Ipswich Town
- Chairman: John Kerr
- Manager: John Lyall
- Stadium: Portman Road
- Second Division: 1st
- FA Cup: Fifth round
- League Cup: Second round
- Full Members Cup: Third round
- Top goalscorer: League: Chris Kiwomya (16) All: Chris Kiwomya (19)
- Highest home attendance: 26,803 (vs Brighton & Hove Albion, 2 May 1992, Second Division)
- Lowest home attendance: 5,750 (vs Luton Town, 22 October 1991, League Cup)
- Average home league attendance: 14,334
- ← 1990–911992–93 →

= 1991–92 Ipswich Town F.C. season =

The 1991–92 season for Ipswich Town saw the team compete in the final season of the former Second Division, before it was renamed the First Division the following season. Ipswich Town won the league to become one of the forming teams for the new Premier League that was contested from the 1992–93 season onwards.

==Season summary==
John Lyall began his second season as Ipswich manager by watching his team draw 3–3 at Bristol Rovers on the opening day of the Second Division campaign. Three successive wins followed, ensuring that Ipswich finished August as leaders of the Second Division.

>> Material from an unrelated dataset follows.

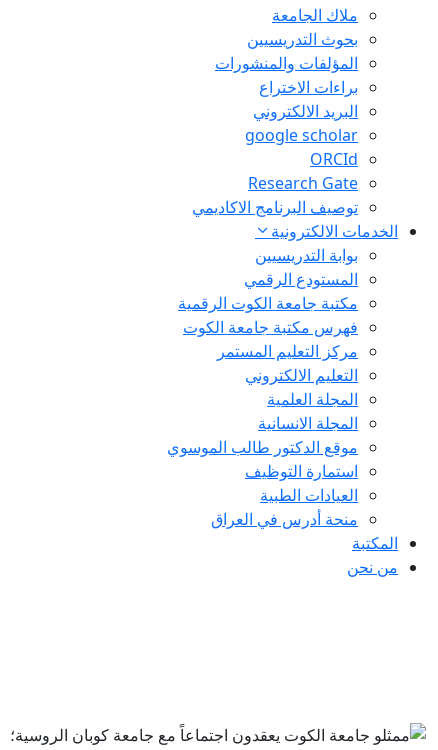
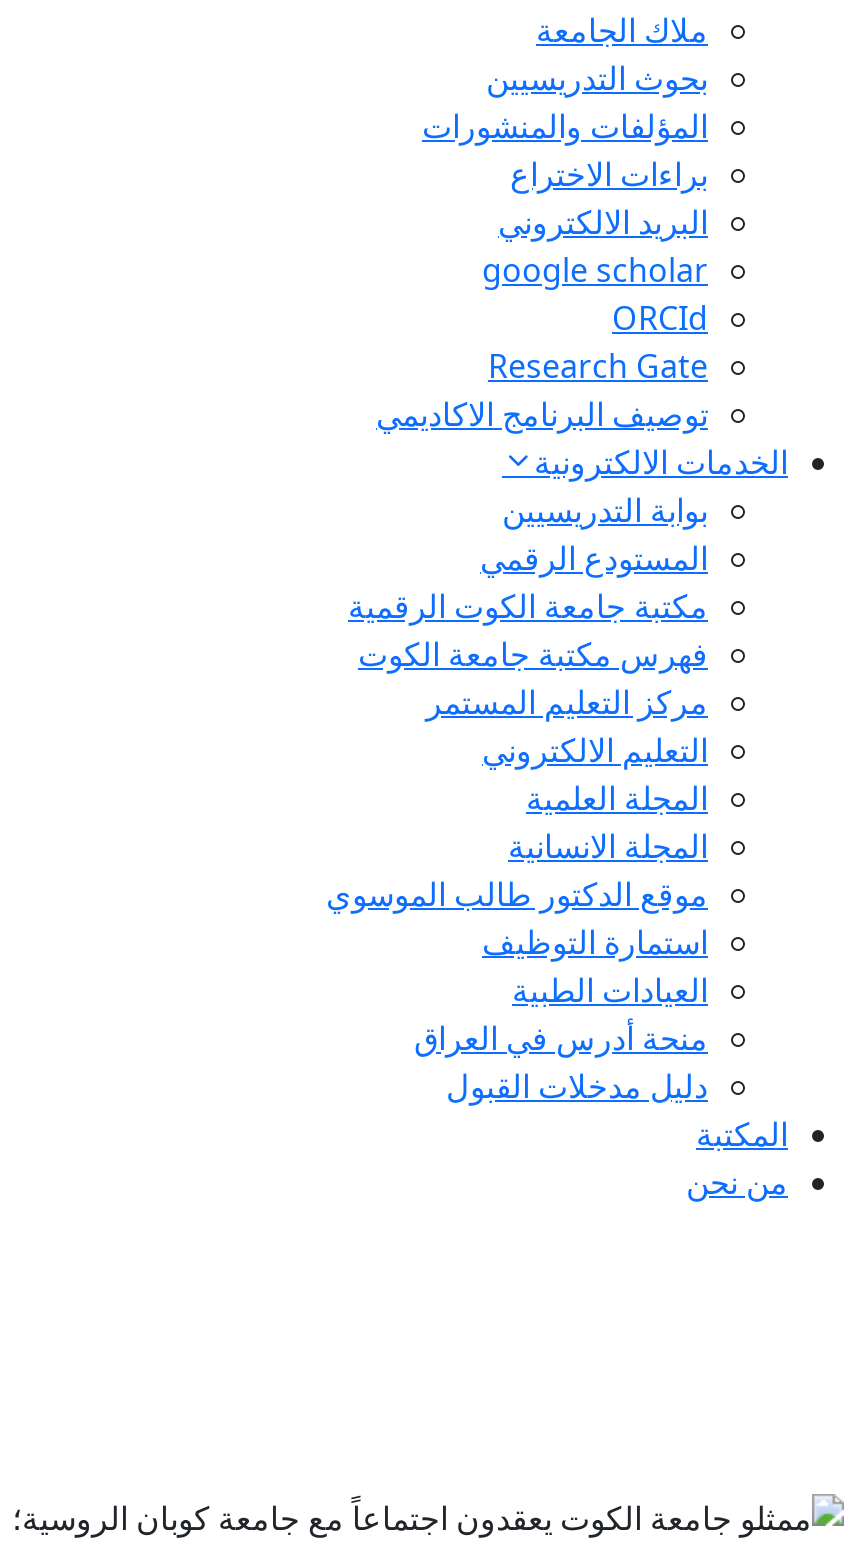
+ دليل مدخلات القبول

However, an eight-match winless run left Ipswich's promotion hopes fading by the middle of November. A 2–1 win at Wolves ended the long wait for victory, and Ipswich Town back in the heat of the race for automatic promotion to the new FA Premier League. They were up against big-spending clubs Blackburn Rovers and Derby County in the race for promotion, but also found themselves with some surprise rivals in the race in the shape of their distant local rivals Cambridge United and Southend United.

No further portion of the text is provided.